Mining Significant Geographical Association Rules from Uncertain Data (15247)

Anshu Zhang 1 , Wenzhong Shi 1
  1. The Department of Land Surveying and Geo-Informatics, The Hong Kong Polytechnic University, Hong Kong

Geographical association rules are implicit patterns showing antecedent-consequent associations between entities or data fields in geographical databases. Mining geographical association rules in geographical information systems (GIS) has become a powerful tool for decision support. Meanwhile, the reliability of resultant rules remains a highly concerned and challenging issue. 

This study presents a new approach for mining geographical association rules with improved reliability. Improvements are made in controlling two prevalent and critical threats to the quality of the resultant rules: the numerous spurious rules included in the result, and inevitable errors in GIS data. First, to filter the spurious rules, a statistical significance test is applied to the rules. Only statistically significant rules will be included in the final result. This method has been successful in general association rule mining. For the first time, this study systematically adapts the method to and interprets the result within geographical contexts. Second, to reduce the impact of source data error on the statistical test, the study develops an original mathematical model for data error propagation in the test, and a corresponding method to correct the test for the errors.

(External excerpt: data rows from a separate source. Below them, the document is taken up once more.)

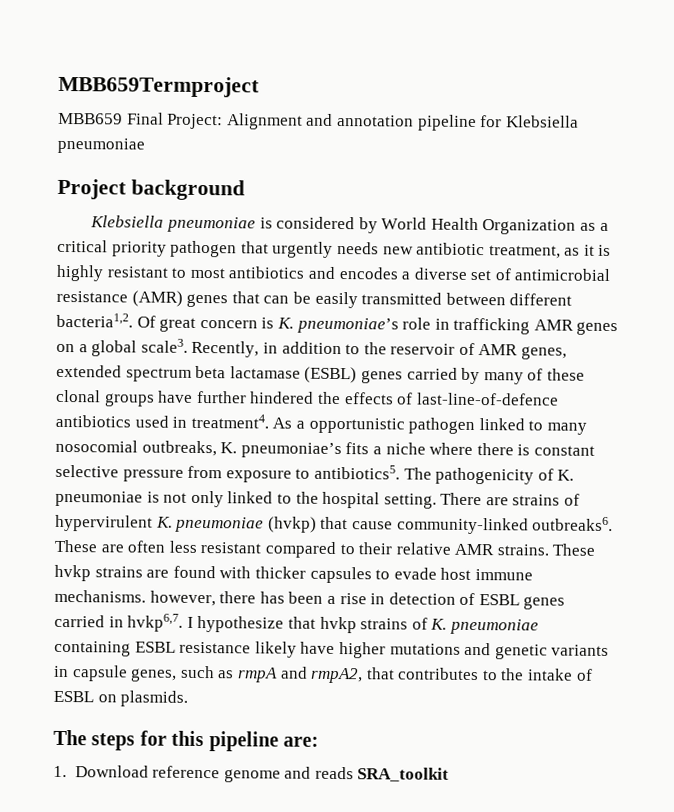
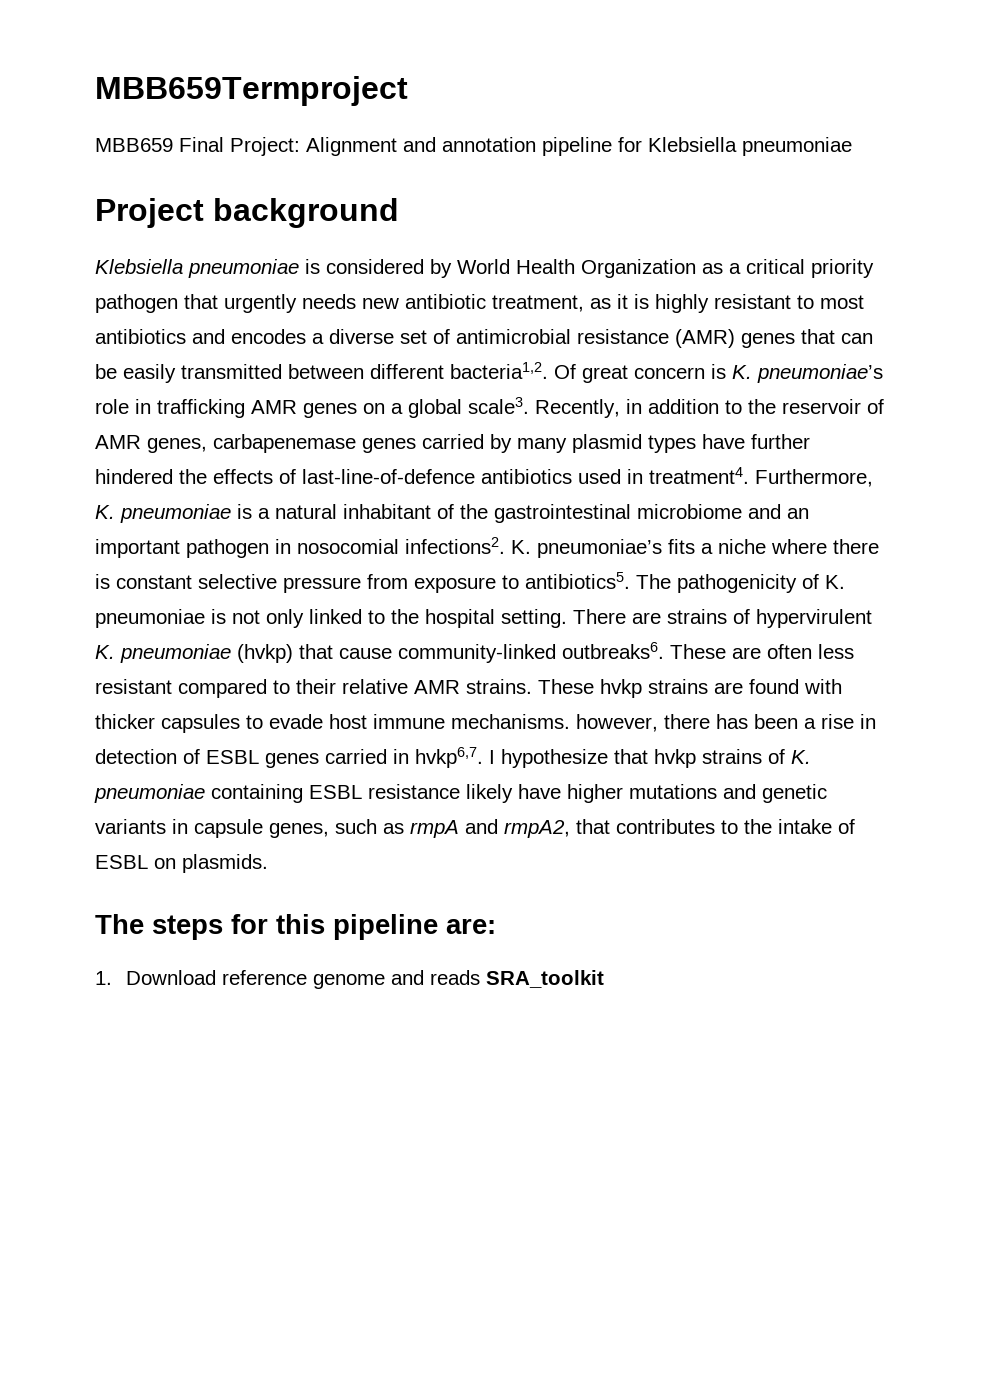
[56,364,585,385] [56,389,155,407] extended spectrum beta lactamase (ESBL) genes carried by many of these clonal groups -> [213,434,696,453] carbapenemase genes carried by many plasmid types
[272,417,587,435] [55,439,217,457] As a opportunistic pathogen linked to many nosocomial outbreaks, -> [755,469,873,487] [95,504,809,523] [95,537,505,558] Furthermore, K. pneumoniae is a natural inhabitant of the gastrointestinal microbiome and an important pathogen in nosocomial infections2.

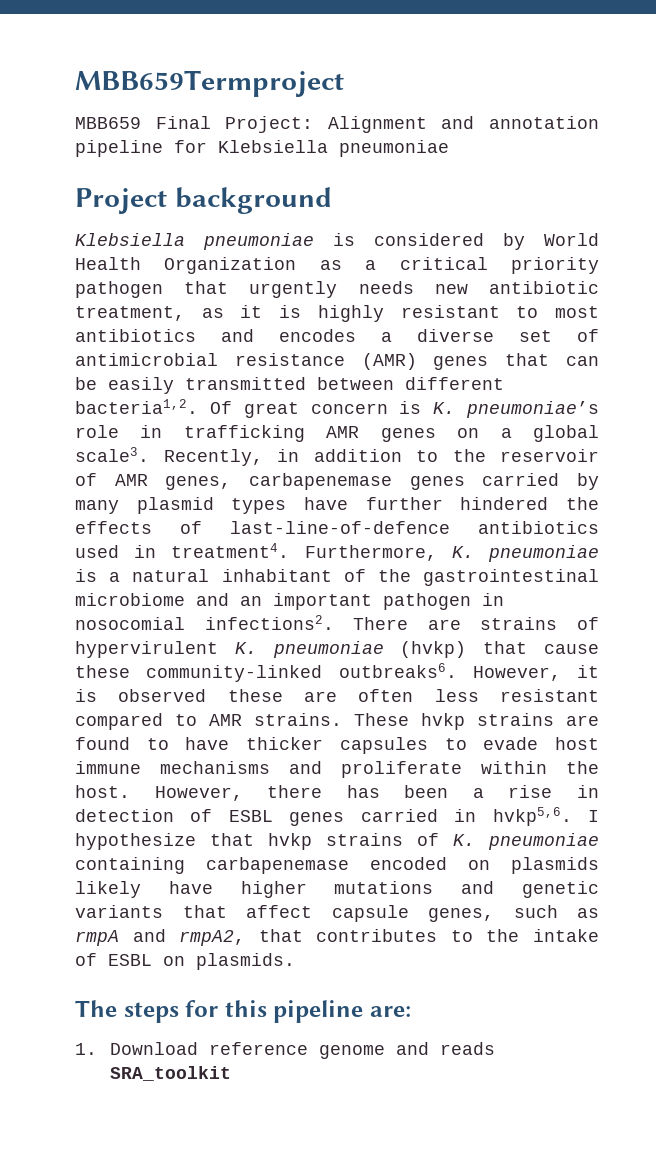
[511,539,879,558] [95,572,845,593] [95,609,567,628] K. pneumoniae’s fits a niche where there is constant selective pressure from exposure to antibiotics5. The pathogenicity of K. pneumoniae is not only linked to the hospital setting. -> (334, 622) none
(392, 653) none -> [75,665,130,678] these
[670,644,726,659] These -> [472,665,599,681] [75,689,283,702] However, it is observed these
[296,679,408,694] their relative -> (197, 720) none
[804,679,842,694] with -> [146,737,230,750] to have
[451,714,658,732] mechanisms. however, -> [160,761,599,778] [75,785,243,801] mechanisms and proliferate within the host. However,
[415,747,483,768] hvkp6,7. -> [492,807,572,826] hvkp5,6.
[309,784,460,799] ESBL resistance -> [206,857,599,874] carbapenemase encoded on plasmids
[172,819,188,834] in -> [182,905,312,918] that affect

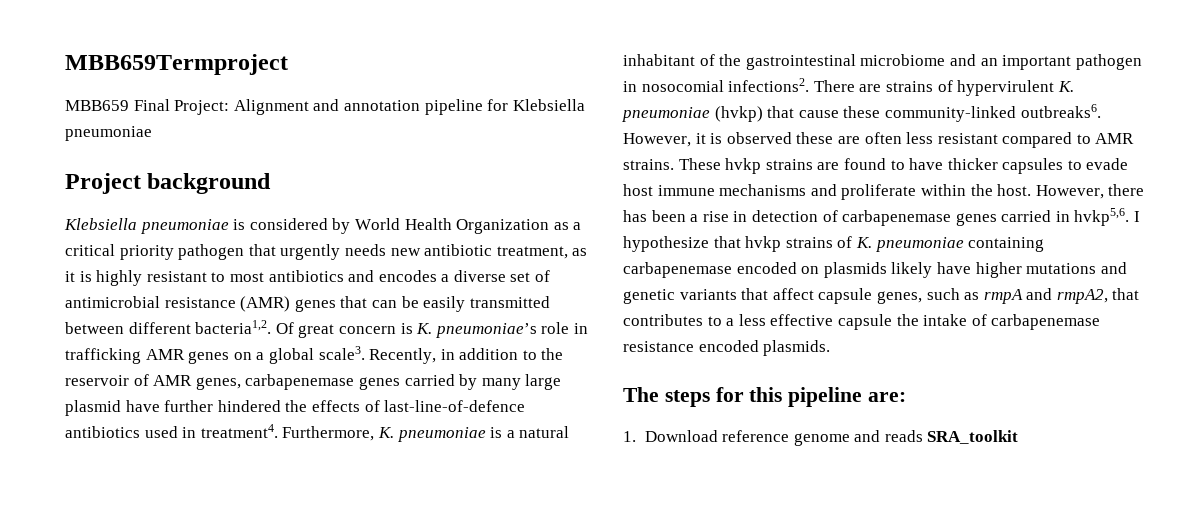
[136,497,287,514] plasmid types -> [525,374,562,390] [65,400,121,416] large plasmid
[228,810,273,822] ESBL -> [842,210,952,226] carbapenemase
[486,929,599,942] [75,953,185,966] the intake of ESBL on -> [726,314,1101,330] [623,340,759,352] a less effective capsule the intake of carbapenemase resistance encoded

The new approach was first experimented on computer synthesized data, so as to conclusively evaluate the correctness of resultant rules. The resultant rule set turned out to contain many fake rules without the statistical test. After the test was applied, the entire result only had less than 5% risk of containing any spurious rules. However, when the data had error, the test caused considerable loss of true rules as well. More than 40% of the lost true rules were recovered using the original test correction method.

Experiments were also conducted on real-world GIS data about land uses and socioeconomics. The results about pruning fake rules and recovering true rules were similar to the synthetic data experiments. Most fake rules conveyed false links between certain land uses and socioeconomic changes. If not pruned, these rules could mislead user to harmful false decisions. The test correction method recovered some most meaningful rules involving land use changes. Such rules were very sensitive and almost completely lost due to data errors. In sum, the new approach significantly increased the value of resultant rules for making correct land use related decisions.